TASK ITEM =
Where in the records does the word "Output" appear? Copy each line that holds it.

GIVEN DATA =
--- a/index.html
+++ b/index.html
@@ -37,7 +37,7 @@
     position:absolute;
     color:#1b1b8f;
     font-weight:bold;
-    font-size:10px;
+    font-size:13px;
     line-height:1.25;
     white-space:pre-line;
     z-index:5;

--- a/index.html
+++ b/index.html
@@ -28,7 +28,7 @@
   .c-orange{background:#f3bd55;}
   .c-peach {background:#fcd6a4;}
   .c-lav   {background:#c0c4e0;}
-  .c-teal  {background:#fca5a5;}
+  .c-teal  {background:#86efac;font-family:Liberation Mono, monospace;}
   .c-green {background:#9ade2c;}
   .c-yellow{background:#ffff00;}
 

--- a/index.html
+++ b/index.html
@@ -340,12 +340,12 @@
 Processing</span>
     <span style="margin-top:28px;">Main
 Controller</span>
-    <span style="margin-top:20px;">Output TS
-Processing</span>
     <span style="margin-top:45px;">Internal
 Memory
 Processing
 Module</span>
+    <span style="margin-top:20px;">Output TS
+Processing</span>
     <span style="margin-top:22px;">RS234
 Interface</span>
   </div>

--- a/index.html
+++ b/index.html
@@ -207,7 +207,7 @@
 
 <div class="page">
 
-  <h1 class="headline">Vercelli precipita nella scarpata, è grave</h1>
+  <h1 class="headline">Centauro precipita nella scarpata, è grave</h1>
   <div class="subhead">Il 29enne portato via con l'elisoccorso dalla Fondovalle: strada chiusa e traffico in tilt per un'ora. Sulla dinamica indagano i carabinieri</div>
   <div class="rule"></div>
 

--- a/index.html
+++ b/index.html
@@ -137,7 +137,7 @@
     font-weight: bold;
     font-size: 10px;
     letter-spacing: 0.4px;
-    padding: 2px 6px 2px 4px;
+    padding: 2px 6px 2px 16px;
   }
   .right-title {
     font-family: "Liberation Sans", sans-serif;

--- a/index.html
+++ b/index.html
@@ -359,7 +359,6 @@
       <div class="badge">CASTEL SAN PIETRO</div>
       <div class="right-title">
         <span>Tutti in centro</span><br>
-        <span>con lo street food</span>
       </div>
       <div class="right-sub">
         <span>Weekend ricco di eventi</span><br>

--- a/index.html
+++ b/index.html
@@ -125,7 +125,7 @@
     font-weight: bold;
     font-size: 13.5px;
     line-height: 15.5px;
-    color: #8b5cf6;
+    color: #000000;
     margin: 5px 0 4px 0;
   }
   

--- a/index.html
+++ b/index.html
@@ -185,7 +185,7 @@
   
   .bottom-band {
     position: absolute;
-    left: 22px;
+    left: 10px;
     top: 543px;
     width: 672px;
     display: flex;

ANSWER SPACE =
-    <span style="margin-top:20px;">Output TS
+    <span style="margin-top:20px;">Output TS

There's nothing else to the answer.